Pauline Deglume Publié le - Mis à jour le

Bruxelles

Ala rentrée de septembre, cela fera un an que les riverains de l’avenue Rogier à Schaerbeek subissent les nuisances liées au tram 62. En effet, ce nouveau tram mis en place en septembre 2011 pour relier les arrêts Bienfaiteurs (Schaerbeek) et Da Vinci (Evere) émet des sons très dérangeants lors de son passage et génère des vibrations que les habitants ressentent jusqu’à l’intérieur de leur maison.

Après qu’une pétition ait rassemblé plus de 200 signatures de riverains, la Stib avait procédé à l’installation d’un nouveau tapis anti-vibratoire sur une partie de l’arrêt Meiser, en mars dernier. Mais aux yeux des riverains, ces mesures se sont révélées bien insuffisantes. La nouvelle étude réalisée par Bruxelles Environnement et le bureau Ariès confirment l’impression des habitants du quartier : les normes tant de bruit que de vibrations sont dépassées et ce malgré les travaux additionnels réalisés.

Suite à ces nouveaux rapports, la commune de Schaerbeek, qui parle de "nuisances insupportables pour les habitants" a décidé de réagir de la manière forte pour défendre la tranquillité de ses administrés.

Dans un courrier adressé notamment à la ministre des Transports, Brigitte Grouwels (CD&V), à la présidente et au vice-président du conseil d’administration de la Stib, le bourgmestre de Schaerbeek, Bernard Clerfayt (FDF) demande l’interruption de la mise en service des trams 2000 sur le territoire de la commune tant que ceux-ci ne respectent pas les seuils au niveau bruit et les normes de vibration en vigueur.
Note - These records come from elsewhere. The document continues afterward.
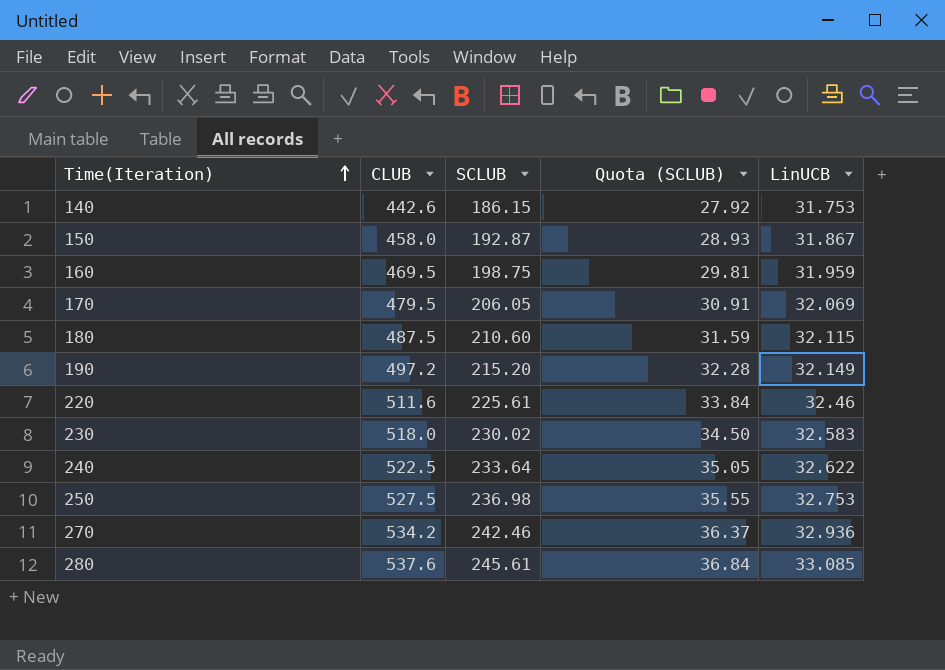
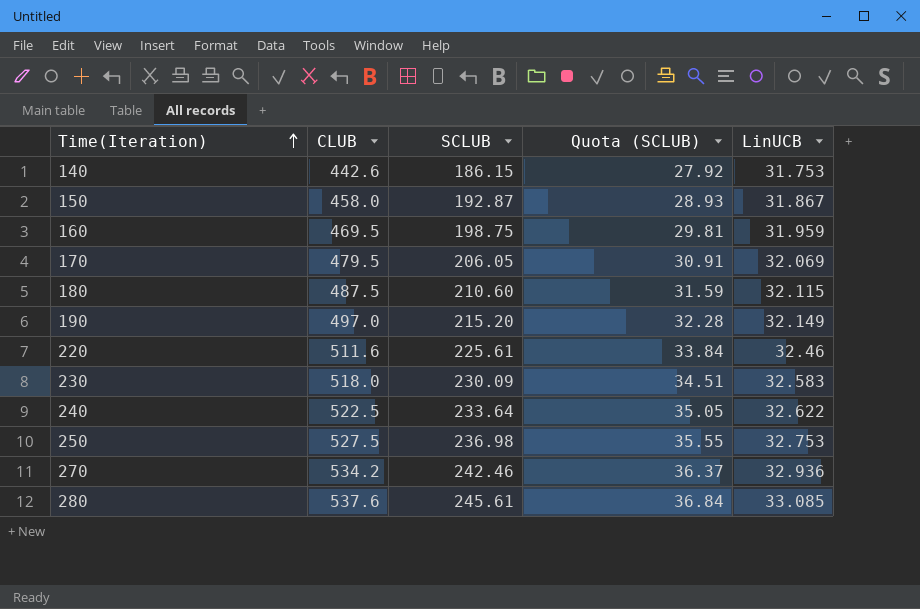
190 | CLUB: 497.2 -> 497.0
230 | SCLUB: 230.02 -> 230.09
230 | Quota (SCLUB): 34.50 -> 34.51

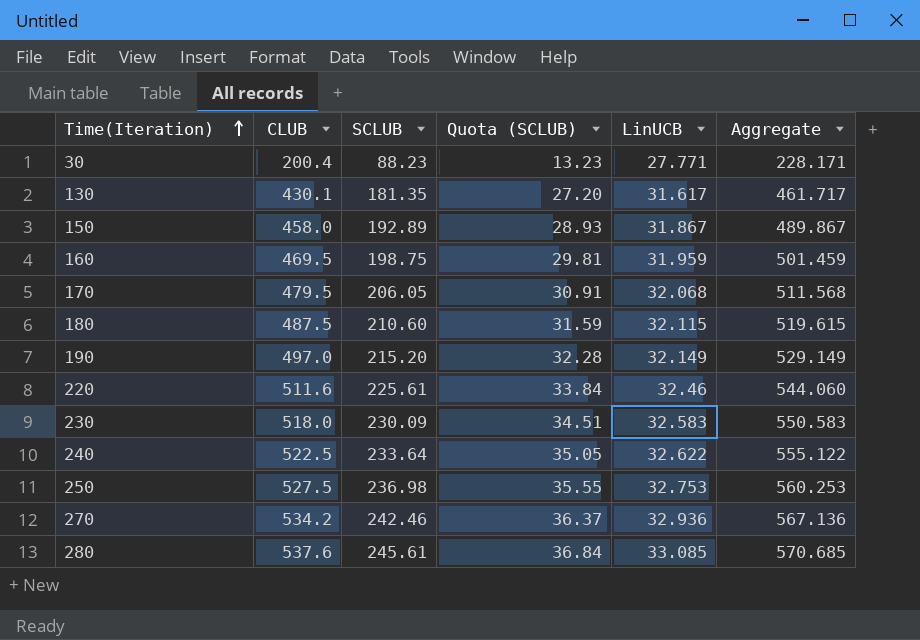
column Aggregate | formula: none -> [CLUB] + [LinUCB]
row 140: 442.6 | 186.15 | 27.92 | 31.753 -> none
row 30: none -> 200.4 | 88.23 | 13.23 | 27.771 | 228.171
row 130: none -> 430.1 | 181.35 | 27.20 | 31.617 | 461.717
150 | SCLUB: 192.87 -> 192.89
170 | LinUCB: 32.069 -> 32.068

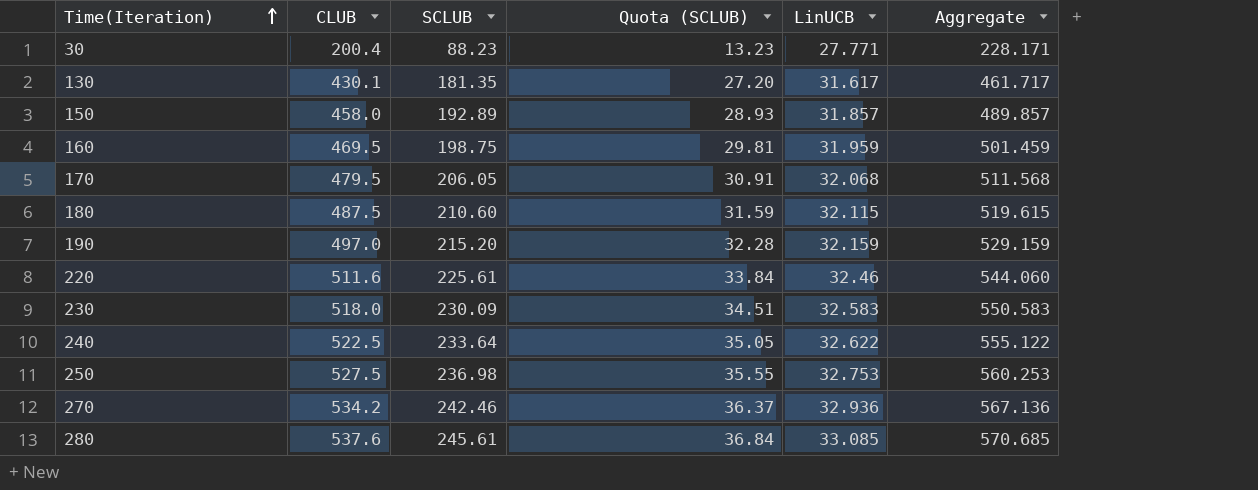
150 | LinUCB: 31.867 -> 31.857
150 | Aggregate: 489.867 -> 489.857
190 | LinUCB: 32.149 -> 32.159
190 | Aggregate: 529.149 -> 529.159

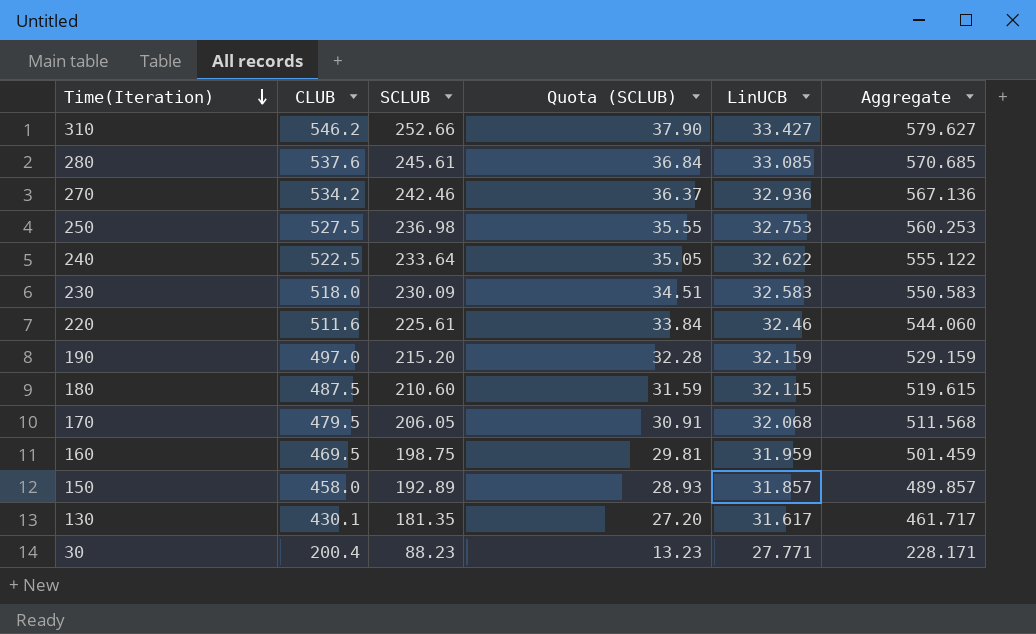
row order: Time(Iteration) ascending -> Time(Iteration) descending
row 310: none -> 546.2 | 252.66 | 37.90 | 33.427 | 579.627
"Vu les graves atteintes à la tranquillité publique et à défaut d’une solution favorable mise en exécution d’ici le 6 août prochain, nous serions dans l’obligation d’envisager la prise d’un arrêté du bourgmestre interdisant l’exploitation de cette ligne avec les trams 2000", peut-on encore lire dans cette lettre au ton comminatoire.

La societé de transports en commun bruxellois, qui a bien reçu le courrier du maïeur, répond qu’elle procède pour l’instant des tests avec d’autres tramways à des vitesses différentes afin de voir quels changements peuvent être faits pour amoindrir les nuisances. "On veut trouver la solution qui limite les nuisances sans empêcher l’exploitation de cette ligne", a déclaré Françoise Ledune, porte-parole.